(Structured diff data)
====

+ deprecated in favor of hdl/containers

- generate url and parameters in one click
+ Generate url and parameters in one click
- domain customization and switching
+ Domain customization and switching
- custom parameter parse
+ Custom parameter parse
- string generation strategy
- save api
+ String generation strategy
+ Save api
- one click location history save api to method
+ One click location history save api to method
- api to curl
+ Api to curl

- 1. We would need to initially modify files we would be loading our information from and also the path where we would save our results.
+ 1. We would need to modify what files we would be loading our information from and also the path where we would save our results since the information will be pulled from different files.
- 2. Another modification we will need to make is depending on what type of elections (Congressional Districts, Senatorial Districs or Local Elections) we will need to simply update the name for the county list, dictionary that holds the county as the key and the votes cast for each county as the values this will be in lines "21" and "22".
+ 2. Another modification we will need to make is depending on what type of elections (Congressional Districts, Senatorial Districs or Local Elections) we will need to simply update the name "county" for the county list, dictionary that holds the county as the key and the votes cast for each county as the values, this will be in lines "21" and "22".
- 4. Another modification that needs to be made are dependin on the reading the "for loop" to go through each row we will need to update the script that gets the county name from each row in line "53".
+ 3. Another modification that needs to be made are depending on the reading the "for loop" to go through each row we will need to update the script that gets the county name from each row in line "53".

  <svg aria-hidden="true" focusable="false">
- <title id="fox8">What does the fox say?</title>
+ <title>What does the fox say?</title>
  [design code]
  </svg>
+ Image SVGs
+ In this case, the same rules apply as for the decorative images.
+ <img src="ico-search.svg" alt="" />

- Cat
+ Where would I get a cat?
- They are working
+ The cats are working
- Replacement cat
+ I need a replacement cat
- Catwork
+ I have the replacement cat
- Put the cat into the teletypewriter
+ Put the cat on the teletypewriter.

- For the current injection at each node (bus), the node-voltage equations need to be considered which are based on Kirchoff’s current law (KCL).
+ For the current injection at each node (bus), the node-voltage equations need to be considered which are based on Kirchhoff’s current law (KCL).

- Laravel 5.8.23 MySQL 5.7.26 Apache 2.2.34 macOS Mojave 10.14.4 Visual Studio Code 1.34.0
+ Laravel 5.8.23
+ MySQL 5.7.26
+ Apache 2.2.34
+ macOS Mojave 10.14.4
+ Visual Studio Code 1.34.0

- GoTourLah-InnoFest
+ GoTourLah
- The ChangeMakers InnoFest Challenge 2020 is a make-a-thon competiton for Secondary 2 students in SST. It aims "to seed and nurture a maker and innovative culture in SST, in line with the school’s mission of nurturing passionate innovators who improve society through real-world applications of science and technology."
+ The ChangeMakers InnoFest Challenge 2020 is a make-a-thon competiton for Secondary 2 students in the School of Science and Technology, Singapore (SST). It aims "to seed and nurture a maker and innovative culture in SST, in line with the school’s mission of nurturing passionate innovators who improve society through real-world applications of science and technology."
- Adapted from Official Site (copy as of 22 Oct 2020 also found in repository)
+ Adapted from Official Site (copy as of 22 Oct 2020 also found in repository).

====

▶ **WHAT IS BEING ASKED**
The answer must consist solely of the lines from the first line of the data to the line holding "from different files.", each given again exactly.

▶ **ANSWER AREA**
+ deprecated in favor of hdl/containers

- generate url and parameters in one click
+ Generate url and parameters in one click
- domain customization and switching
+ Domain customization and switching
- custom parameter parse
+ Custom parameter parse
- string generation strategy
- save api
+ String generation strategy
+ Save api
- one click location history save api to method
+ One click location history save api to method
- api to curl
+ Api to curl

- 1. We would need to initially modify files we would be loading our information from and also the path where we would save our results.
+ 1. We would need to modify what files we would be loading our information from and also the path where we would save our results since the information will be pulled from different files.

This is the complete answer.